Будто мокрой тяжелой тряпкой хлестнул Мечникова по лицу внезапный порыв ледяного ветра. Хлестнул, отшвырнул от корчащегося выворотня, покатил по земле и скинул бы с гривки в трясину, не успей Михаил левой свободной от оружия рукой намертво вкогтиться в осоку.
Вскочил он быстро (откуда только силы взялись?); пистолет будто сам собой вскинулся, метя все еще курящимся дулом в голову ржавого чудища… Но стрелять уже не потребовалось. Тварь сделалась бездвижной и плоской; из окровавленной пасти вывылился черный лоскут языка; в глазницах вместо багряного жара фаянсово отсвечивали закатившиеся белки…
Михаил шумно выдохнул, попытался утереть лицо тыльной стороной правой кисти – не удалось. Удалось только вскрикнуть да выронить парабеллум. Потому что, утираючись, лейтенант задел себя по лбу указательным пальцем, и сразу понял, отчего на пистолетный спуск давеча жал средним. Правый указательный видом напоминал сардельку и на малейшее прикосновение отзывался пронзительной болью. Вывих либо перелом. Только этого нехватало…

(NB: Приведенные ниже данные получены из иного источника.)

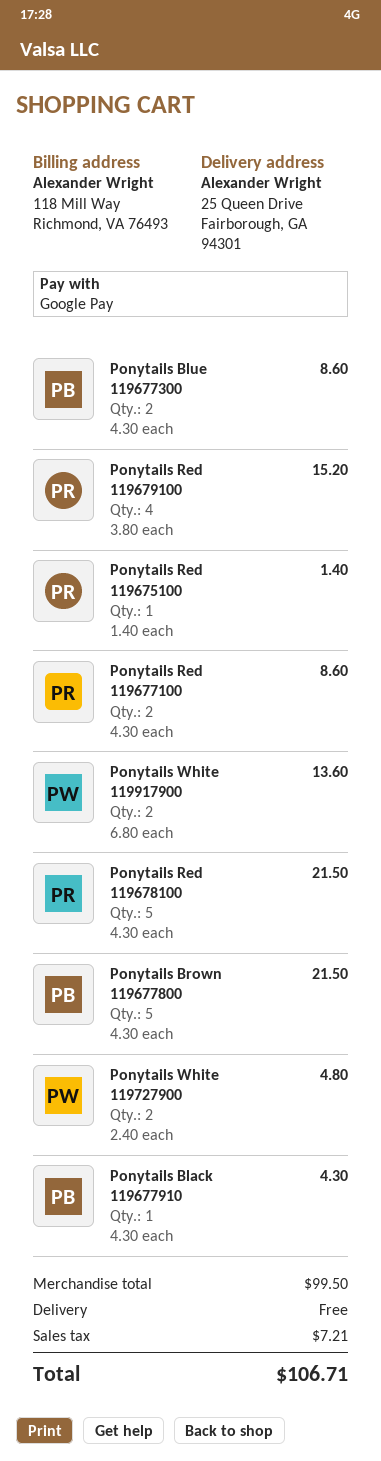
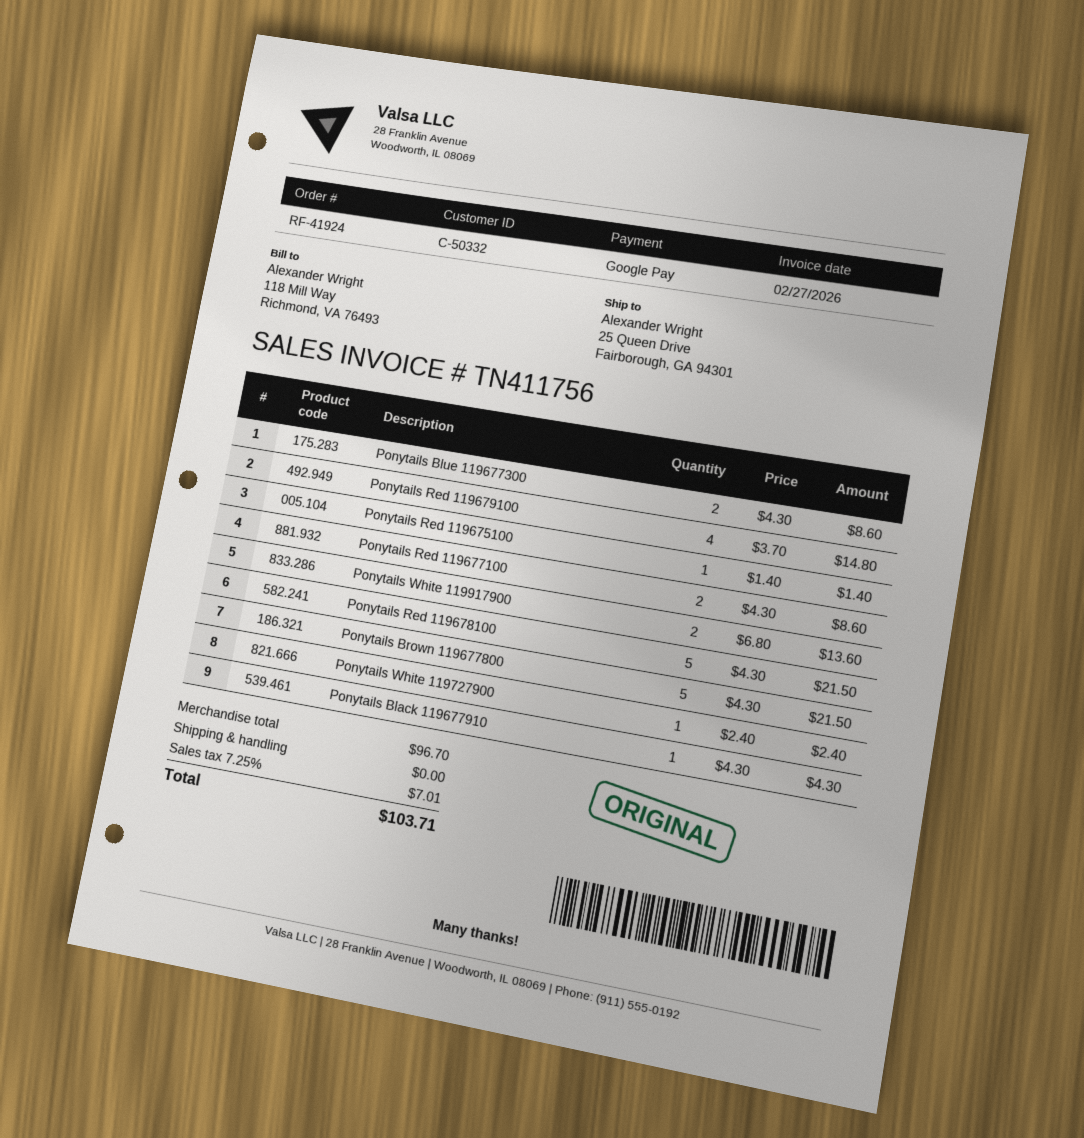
Ponytails Red 119679100: 4 x 3.80 = 15.20 -> 4 x 3.70 = 14.80
Ponytails White 119727900: 2 x 2.40 = 4.80 -> 1 x 2.40 = 2.40
subtotal: 99.50 -> 96.70
tax: 7.21 -> 7.01
total: 106.71 -> 103.71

Почему утираться он пробовал правой вооруженной рукой, до Михаила дошло мигом позже. С левой кистью тоже было не хорошо: она изводилась тупой грызущей ломотой. Слушаться-то слушалась, сжималась и разжималась, ею удалось со второй попытки подобрать пистолет и – с, кажется, пятой – затолкать его за поясной ремень, но Мечников при всех этих эволюциях грыз губы и тихонько шипел.

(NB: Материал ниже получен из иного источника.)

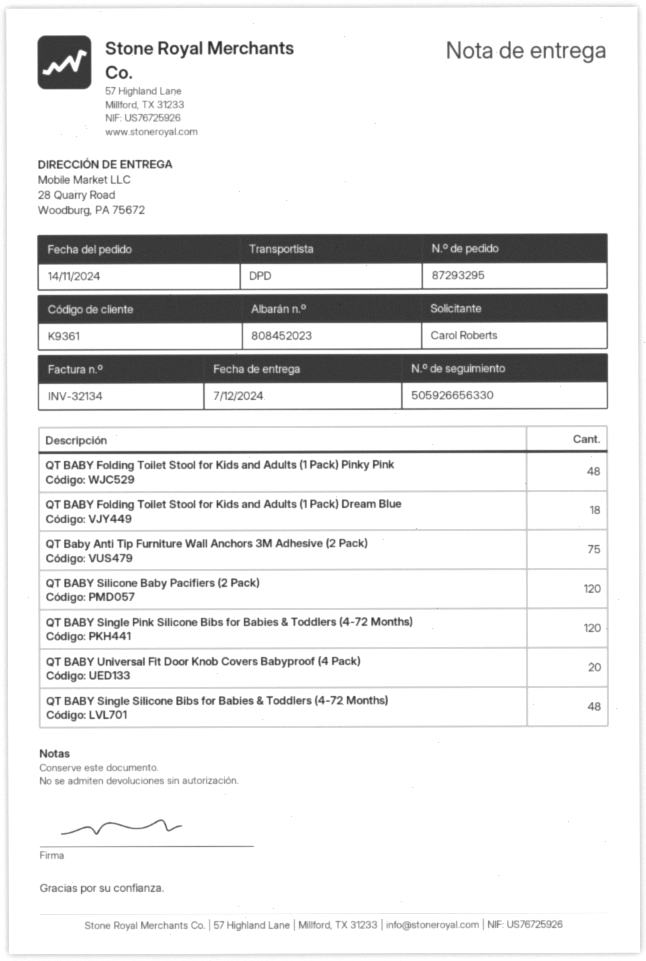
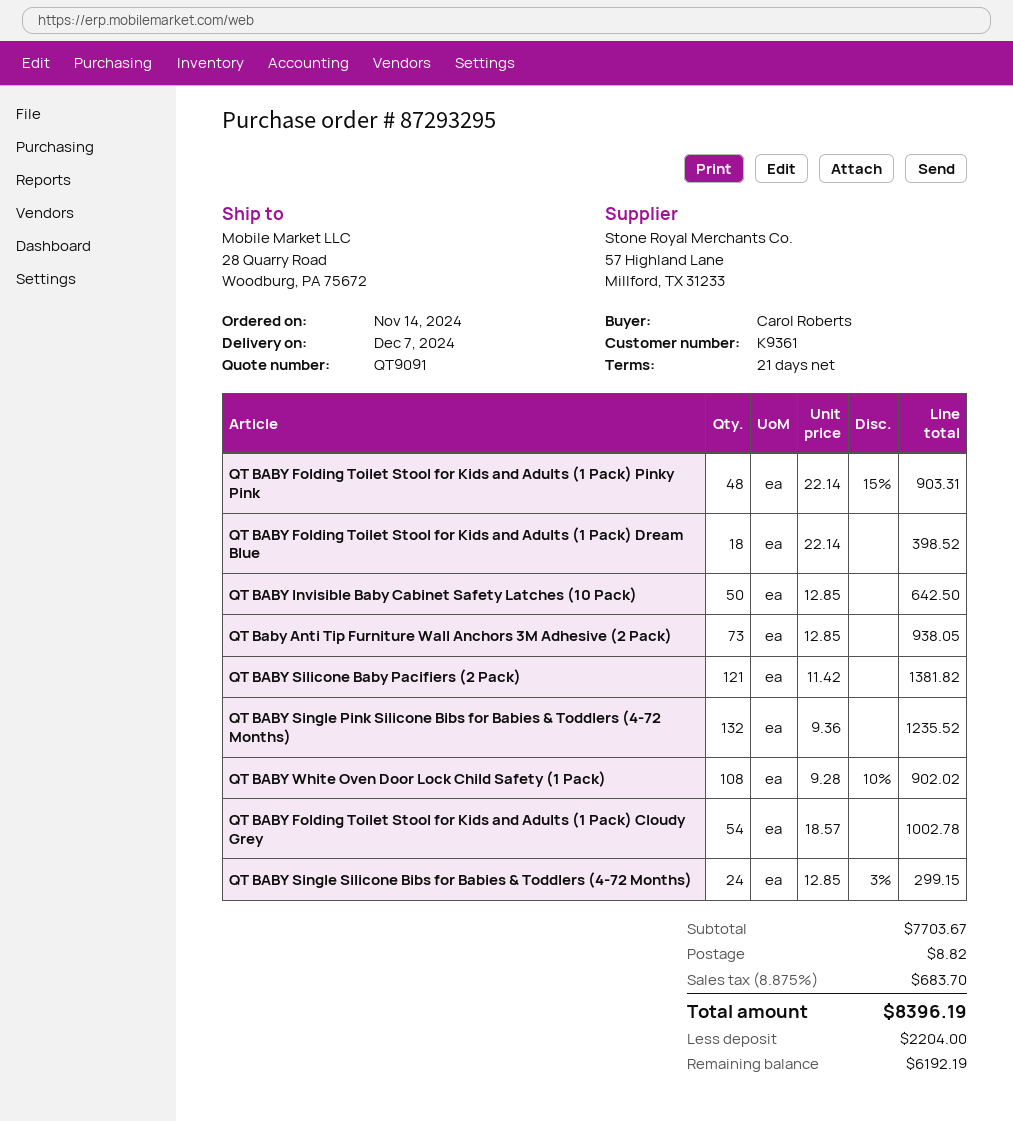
QT Baby Anti Tip Furniture Wall Anchors 3M Adhesive (2 Pack): 75 -> 73
QT BABY Silicone Baby Pacifiers (2 Pack): 120 -> 121
QT BABY Single Pink Silicone Bibs for Babies & Toddlers (4-72 Months): 120 -> 132
QT BABY Universal Fit Door Knob Covers Babyproof (4 Pack): 20 -> none
QT BABY Single Silicone Bibs for Babies & Toddlers (4-72 Months): 48 -> 24
QT BABY Invisible Baby Cabinet Safety Latches (10 Pack): none -> 50
QT BABY White Oven Door Lock Child Safety (1 Pack): none -> 108
QT BABY Folding Toilet Stool for Kids and Adults (1 Pack) Cloudy Grey: none -> 54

Откручивая схватку с выворотнем назад, как кинопленку, Мечников решил, что отбил ладонь о выворотневу морду. Подвернувшегося под в общем-то случайную очередь зверюгу скорее всего не столько пулями зацепило, сколько обожгло пороховыми газами (много ли ему требовалось в мышиной-то ипостаси?); тяжко, может, даже смертельно припеченное чудище бросалось кое-как, из последних сил – вот и удалось сшибить его набок встречной помесью боксерского "крюка" с пошлой бытовой оплеухой. Ну, и дальше тоже все удалось.